• Your instructions:
Please return the lines, both ends included, that run from the one containing "(600, 367) none" to the last line of the data below, exactly and alone.

▽

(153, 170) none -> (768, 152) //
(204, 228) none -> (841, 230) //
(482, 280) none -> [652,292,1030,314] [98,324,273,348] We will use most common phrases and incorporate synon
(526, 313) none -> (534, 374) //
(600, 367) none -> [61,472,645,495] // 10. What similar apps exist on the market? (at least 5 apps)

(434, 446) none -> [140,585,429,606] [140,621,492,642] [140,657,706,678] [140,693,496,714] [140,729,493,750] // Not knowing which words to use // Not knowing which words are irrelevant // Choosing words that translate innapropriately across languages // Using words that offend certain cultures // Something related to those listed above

△

• Exercise result:
(600, 367) none -> [61,472,645,495] // 10. What similar apps exist on the market? (at least 5 apps)

(434, 446) none -> [140,585,429,606] [140,621,492,642] [140,657,706,678] [140,693,496,714] [140,729,493,750] // Not knowing which words to use // Not knowing which words are irrelevant // Choosing words that translate innapropriately across languages // Using words that offend certain cultures // Something related to those listed above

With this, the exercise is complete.